### PROBLEM DESCRIPTION
Begin your transcription at the line containing "Grand total | Threshold: 1,019.44 -> 974.41" and continue it, word for word, to the final line below. Include only those lines and skip the pictures.

□ □ □ □ □ □ □

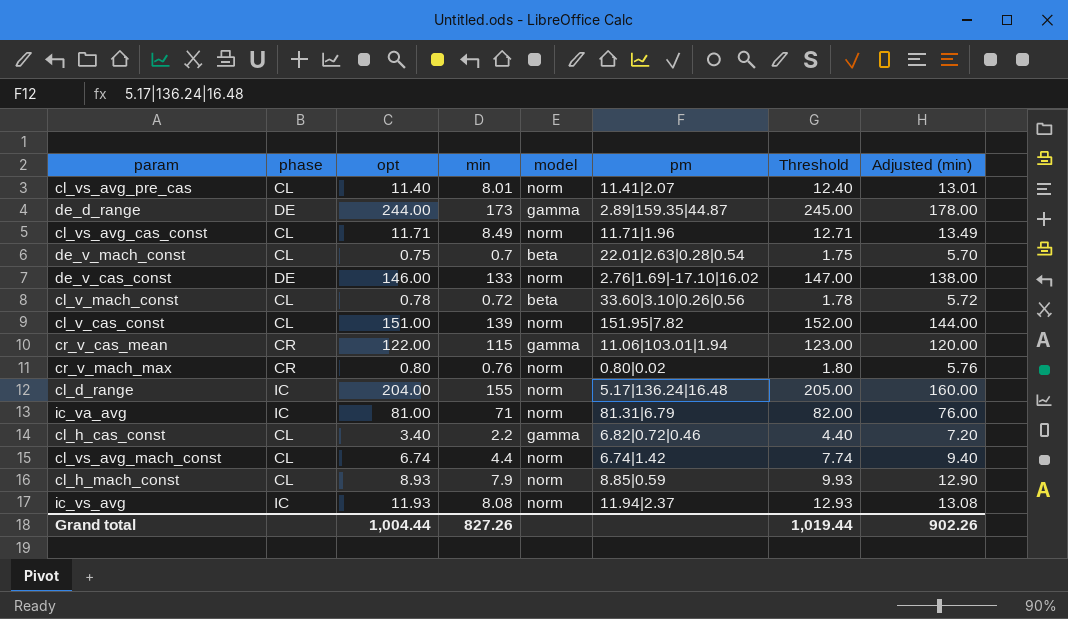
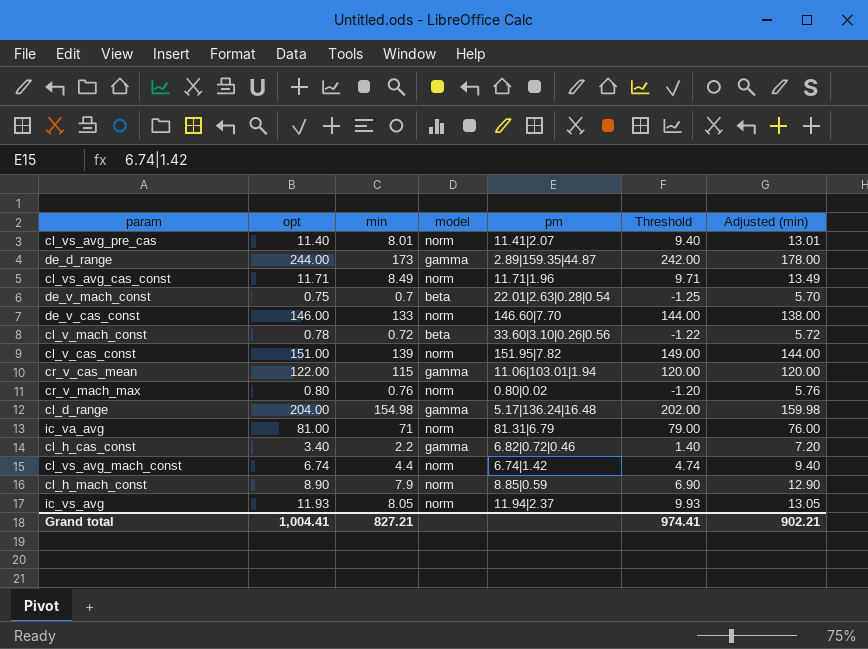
column phase | position: 2 -> none
column Threshold | formula: [opt] + 1 -> [opt] - 2
de_v_cas_const | pm: 2.76|1.69|-17.10|16.02 -> 146.60|7.70
cl_d_range | min: 155 -> 154.98
cl_d_range | model: norm -> gamma
cl_d_range | Adjusted (min): 160.00 -> 159.98
cl_h_mach_const | opt: 8.93 -> 8.90
ic_vs_avg | min: 8.08 -> 8.05
ic_vs_avg | Adjusted (min): 13.08 -> 13.05
Grand total | opt: 1,004.44 -> 1,004.41
Grand total | min: 827.26 -> 827.21
Grand total | Threshold: 1,019.44 -> 974.41
Grand total | Adjusted (min): 902.26 -> 902.21

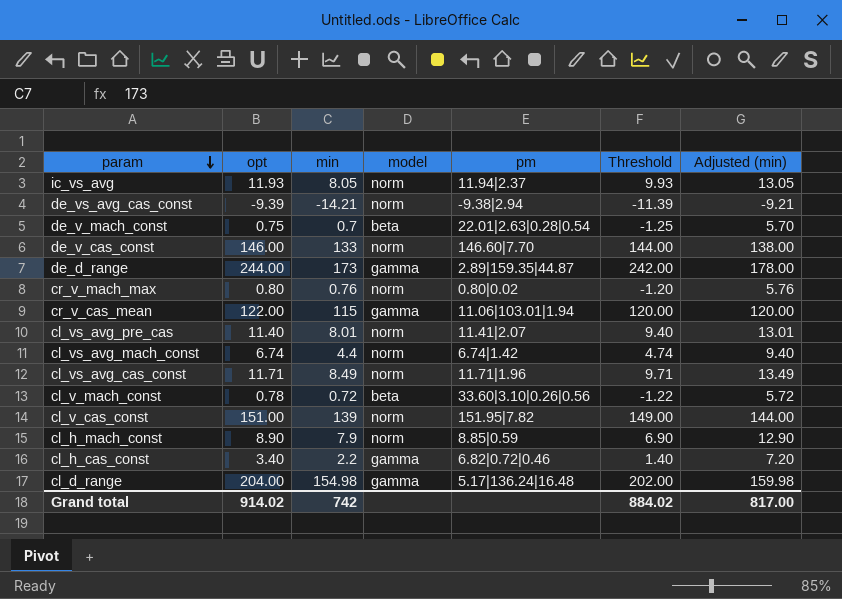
row order: none -> param descending
row ic_va_avg: 81.00 | 71 | norm | 81.31|6.79 | 79.00 | 76.00 -> none
row de_vs_avg_cas_const: none -> -9.39 | -14.21 | norm | -9.38|2.94 | -11.39 | -9.21
Grand total | opt: 1,004.41 -> 914.02
Grand total | min: 827.21 -> 742
Grand total | Threshold: 974.41 -> 884.02
Grand total | Adjusted (min): 902.21 -> 817.00

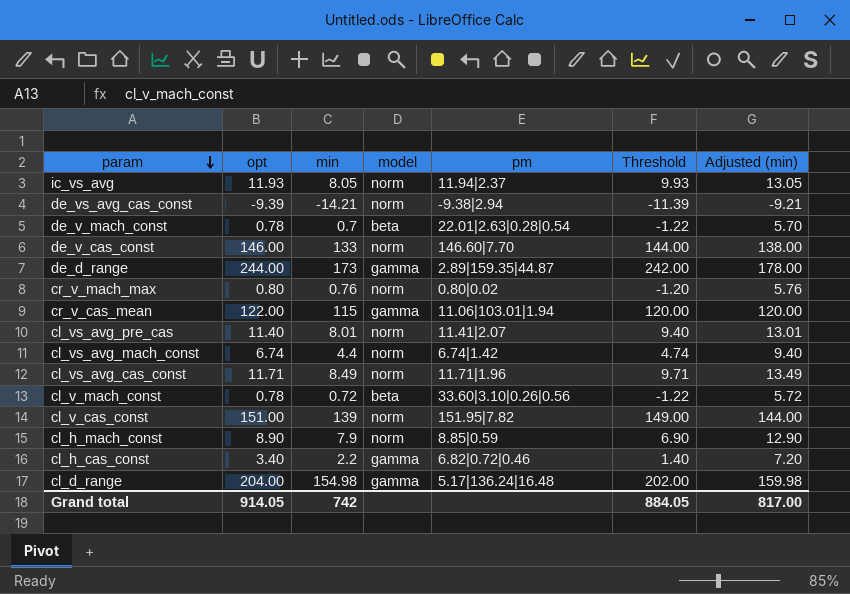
de_v_mach_const | opt: 0.75 -> 0.78
de_v_mach_const | Threshold: -1.25 -> -1.22
Grand total | opt: 914.02 -> 914.05
Grand total | Threshold: 884.02 -> 884.05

□ □ □ □ □ □ □

### WRITTEN REPLY
Grand total | Threshold: 1,019.44 -> 974.41
Grand total | Adjusted (min): 902.26 -> 902.21

row order: none -> param descending
row ic_va_avg: 81.00 | 71 | norm | 81.31|6.79 | 79.00 | 76.00 -> none
row de_vs_avg_cas_const: none -> -9.39 | -14.21 | norm | -9.38|2.94 | -11.39 | -9.21
Grand total | opt: 1,004.41 -> 914.02
Grand total | min: 827.21 -> 742
Grand total | Threshold: 974.41 -> 884.02
Grand total | Adjusted (min): 902.21 -> 817.00

de_v_mach_const | opt: 0.75 -> 0.78
de_v_mach_const | Threshold: -1.25 -> -1.22
Grand total | opt: 914.02 -> 914.05
Grand total | Threshold: 884.02 -> 884.05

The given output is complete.